→ **WHAT YOU NEED TO DO**
Copy every line of the data in which the word "UKONČENA" occurs.

▼

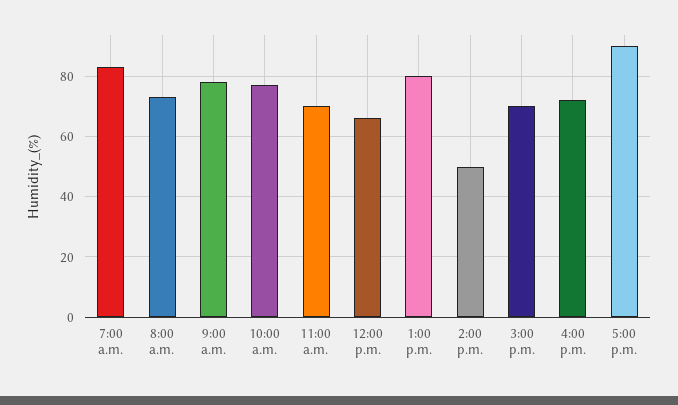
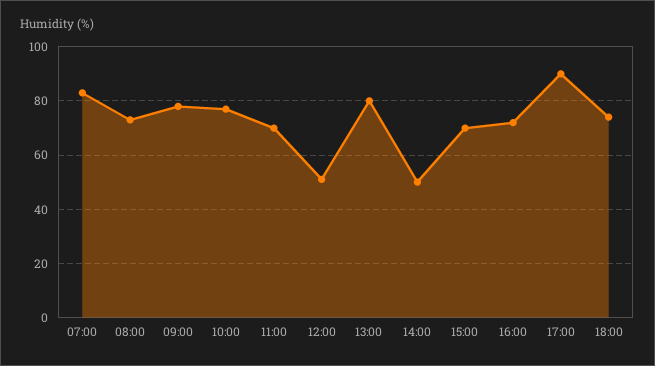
12:00 p.m.: 65 -> 50
18:00: none -> 75

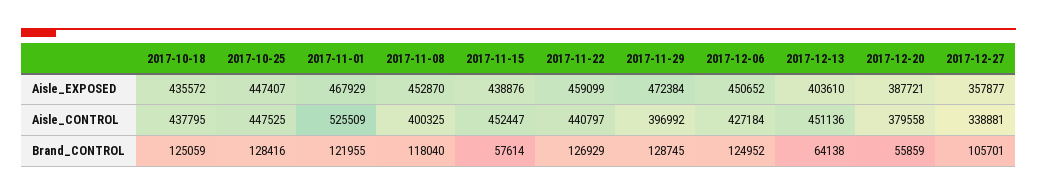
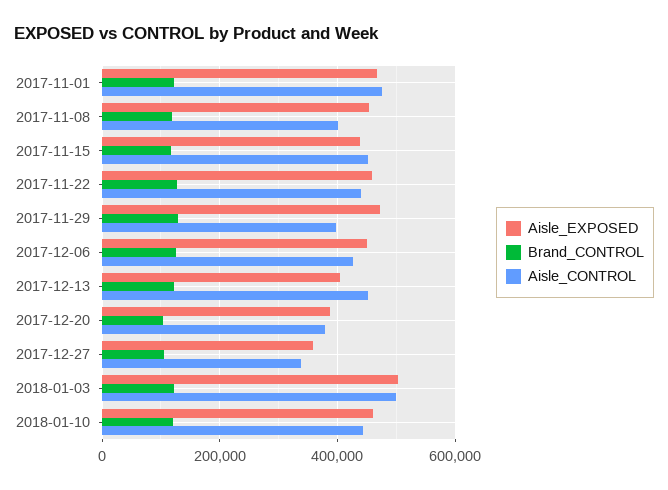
Aisle_EXPOSED, 2017-10-18: 435572 -> none
Aisle_EXPOSED, 2017-10-25: 447407 -> none
Aisle_CONTROL, 2017-10-18: 437795 -> none
Aisle_CONTROL, 2017-10-25: 447525 -> none
Aisle_CONTROL, 2017-11-01: 525509 -> 480000
Brand_CONTROL, 2017-10-18: 125059 -> none
Brand_CONTROL, 2017-10-25: 128416 -> none
Brand_CONTROL, 2017-11-15: 57614 -> 120000
Brand_CONTROL, 2017-12-13: 64138 -> 120000
Brand_CONTROL, 2017-12-20: 55859 -> 100000
Aisle_EXPOSED, 2018-01-03: none -> 500000
Brand_CONTROL, 2018-01-03: none -> 120000
Aisle_CONTROL, 2018-01-03: none -> 500000
Aisle_EXPOSED, 2018-01-10: none -> 460000
Brand_CONTROL, 2018-01-10: none -> 120000
Aisle_CONTROL, 2018-01-10: none -> 440000

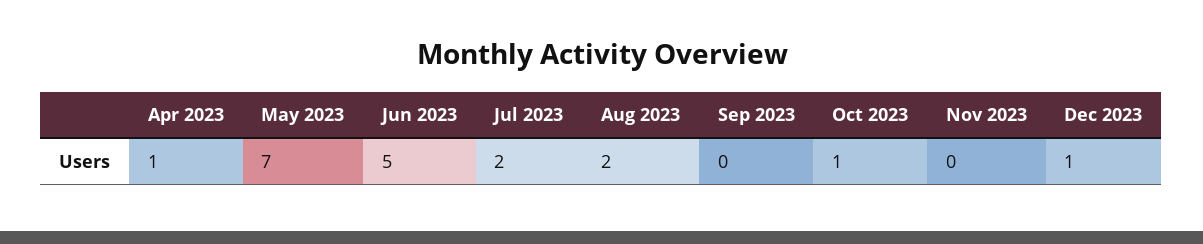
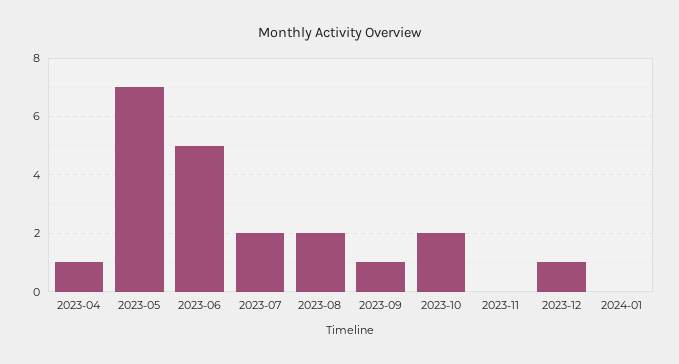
Sep 2023: 0 -> 1
Oct 2023: 1 -> 2
2024-01: none -> 0

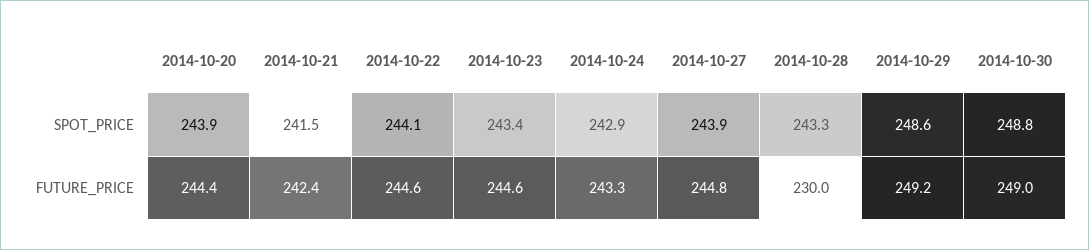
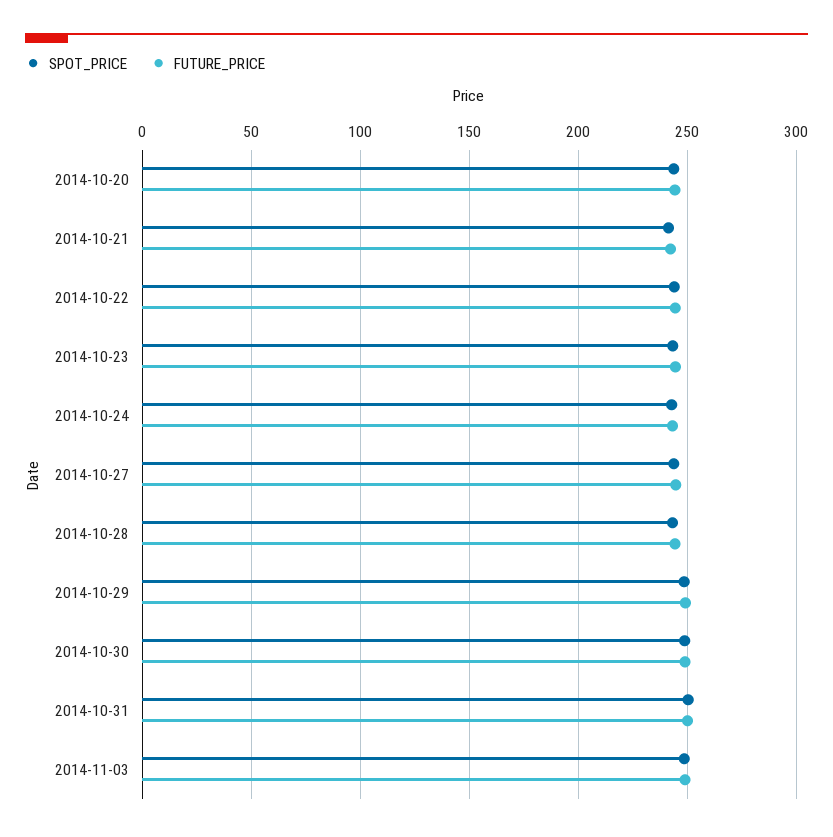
FUTURE_PRICE, 2014-10-28: 230 -> 245
SPOT_PRICE, 2014-10-31: none -> 250
FUTURE_PRICE, 2014-10-31: none -> 250
SPOT_PRICE, 2014-11-03: none -> 250
FUTURE_PRICE, 2014-11-03: none -> 250

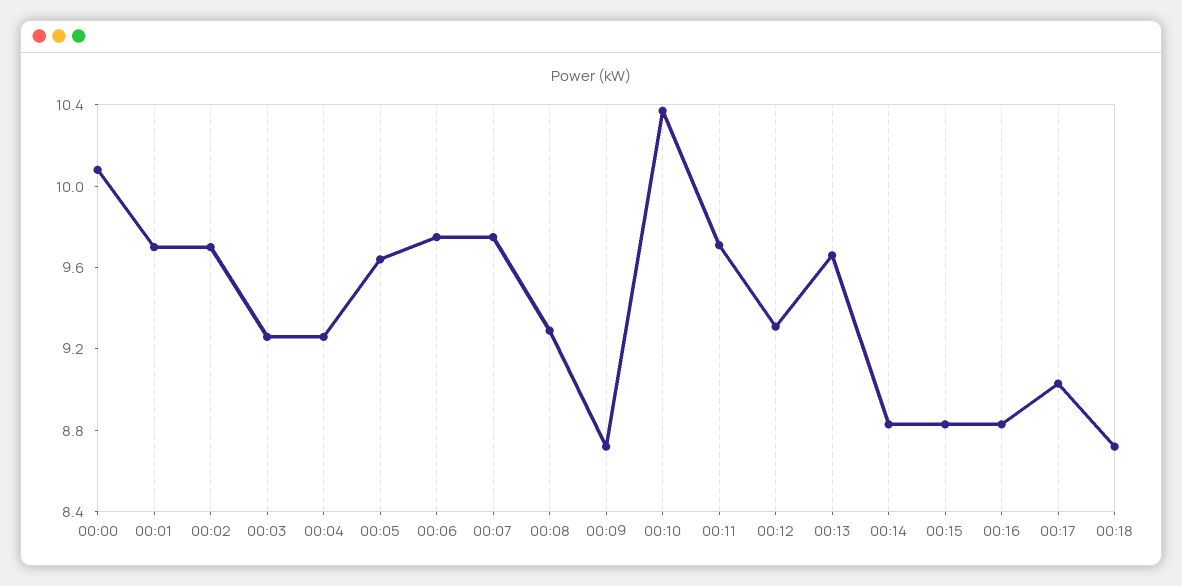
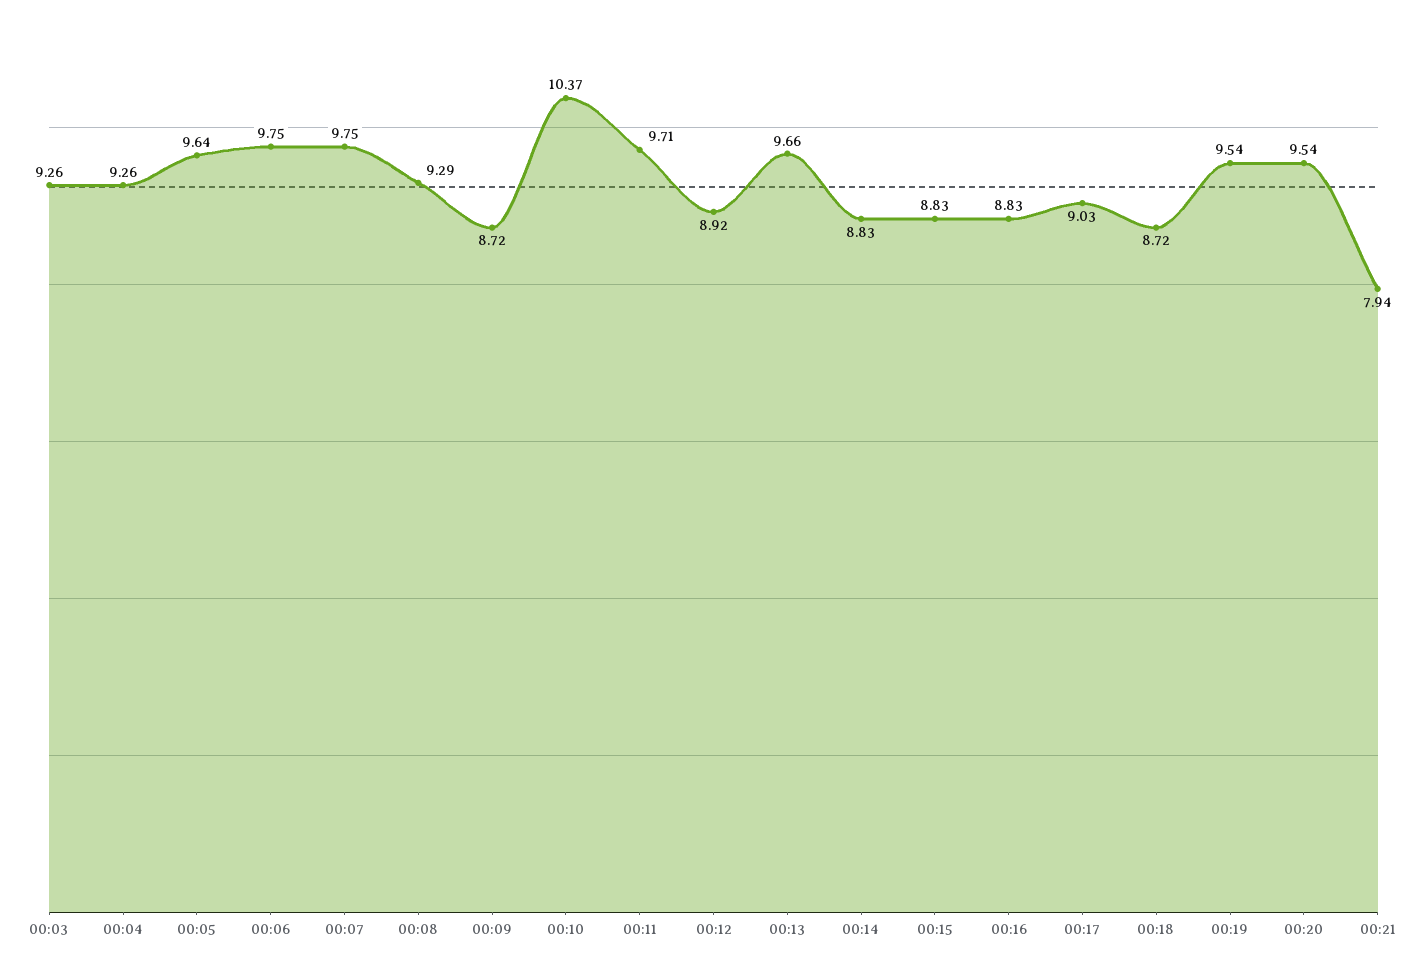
00:00: 10.1 -> none
00:01: 9.7 -> none
00:02: 9.7 -> none
00:12: 9.3 -> 8.92
00:19: none -> 9.54
00:20: none -> 9.54
00:21: none -> 7.94

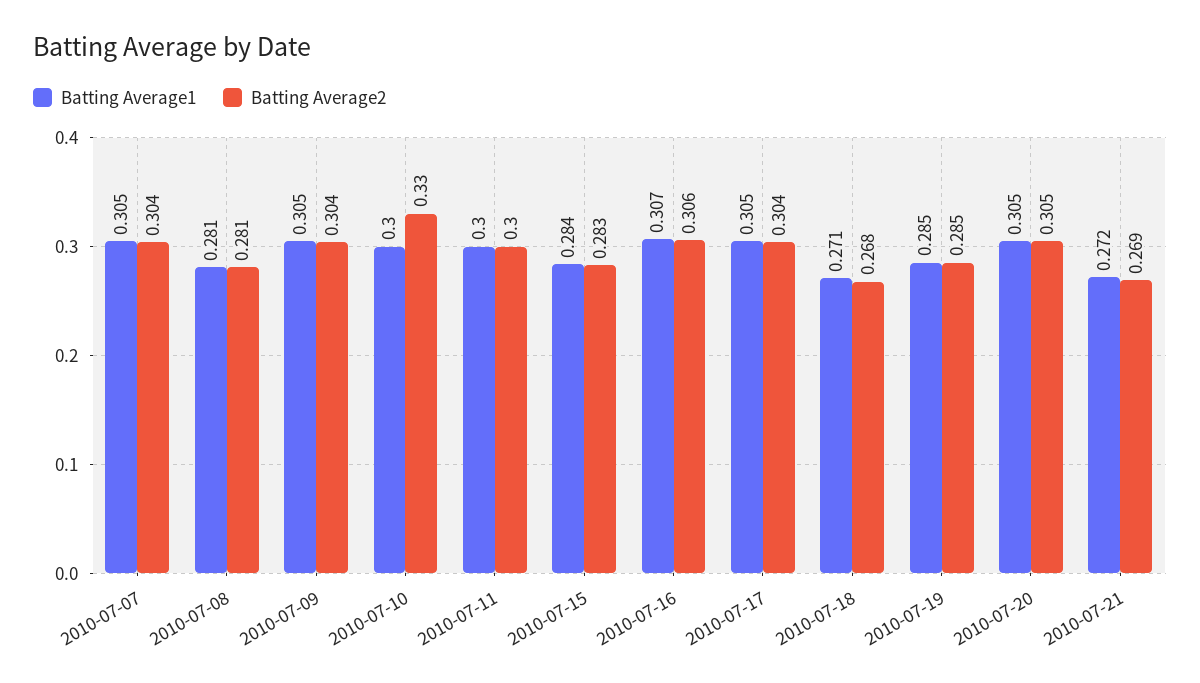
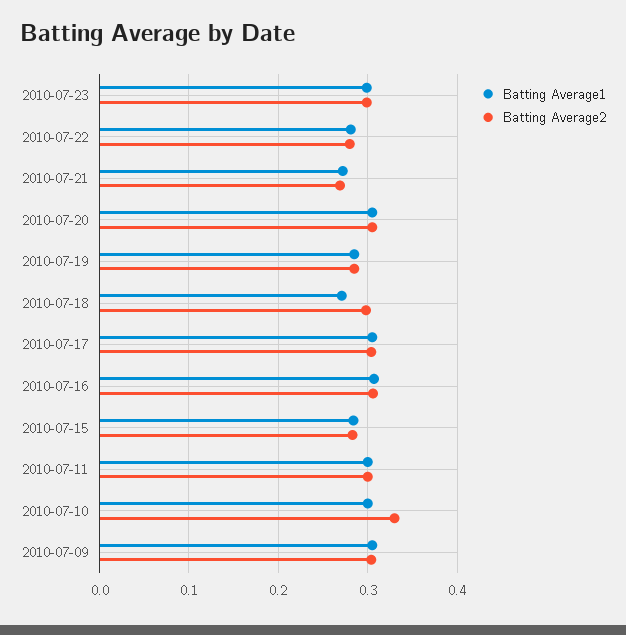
Batting Average1, 2010-07-07: 0.305 -> none
Batting Average2, 2010-07-07: 0.304 -> none
Batting Average1, 2010-07-08: 0.281 -> none
Batting Average2, 2010-07-08: 0.281 -> none
Batting Average2, 2010-07-18: 0.268 -> 0.3
Batting Average1, 2010-07-23: none -> 0.3
Batting Average2, 2010-07-23: none -> 0.3
Batting Average1, 2010-07-22: none -> 0.28
Batting Average2, 2010-07-22: none -> 0.28

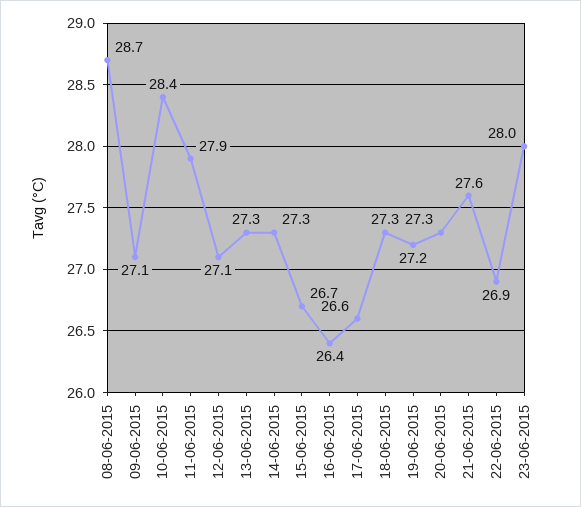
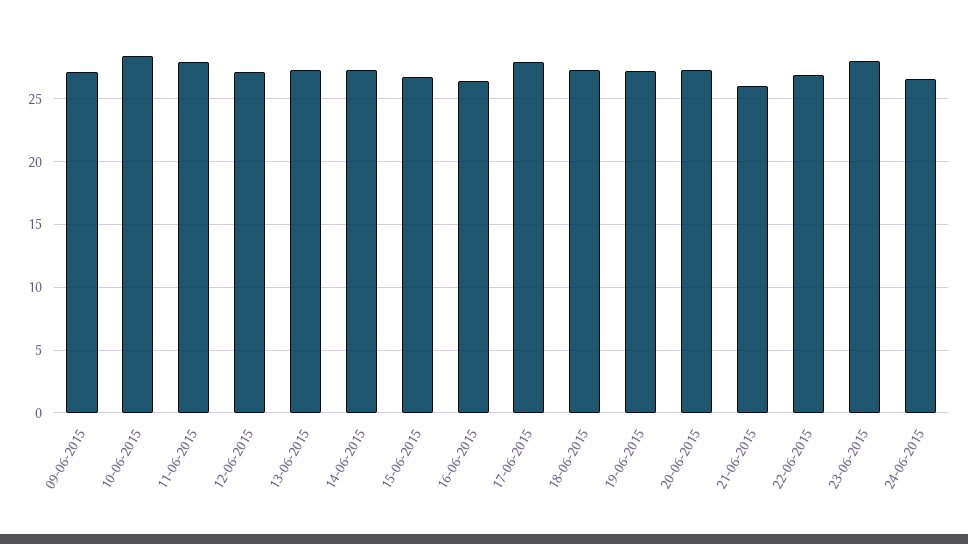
08-06-2015: 28.7 -> none
17-06-2015: 26.6 -> 28
21-06-2015: 27.6 -> 26
24-06-2015: none -> 26.5

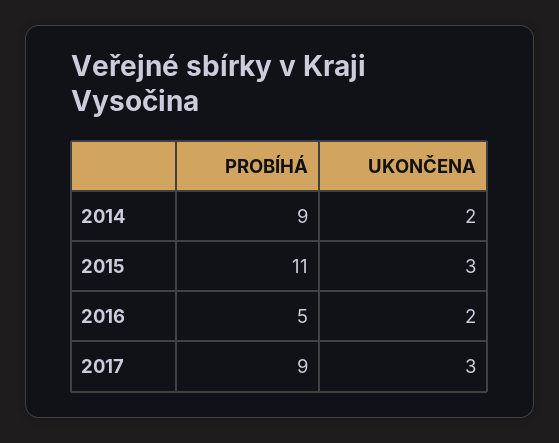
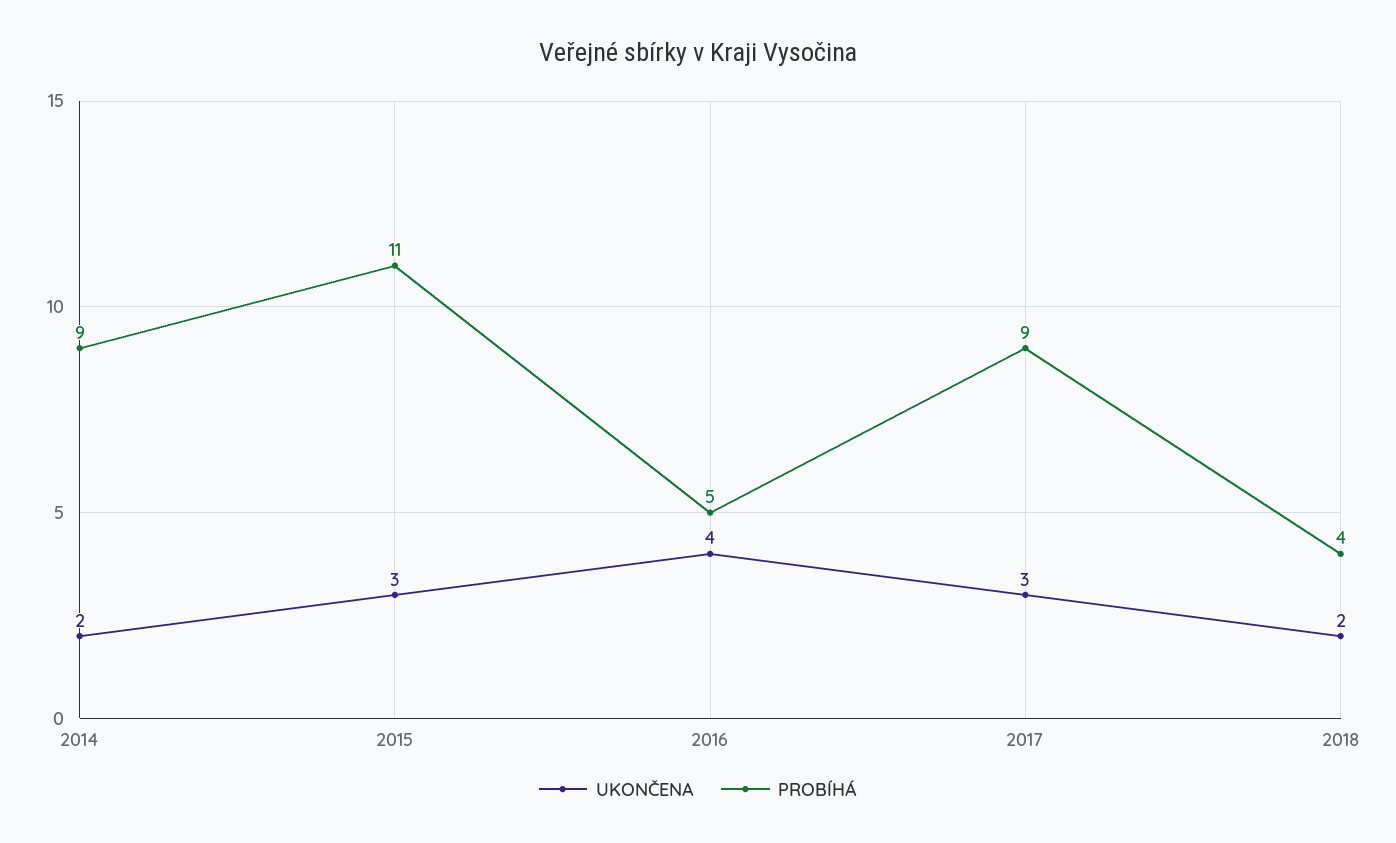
UKONČENA, 2016: 2 -> 4
UKONČENA, 2018: none -> 2
PROBÍHÁ, 2018: none -> 4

▲

→ **SOLUTION**
UKONČENA, 2016: 2 -> 4
UKONČENA, 2018: none -> 2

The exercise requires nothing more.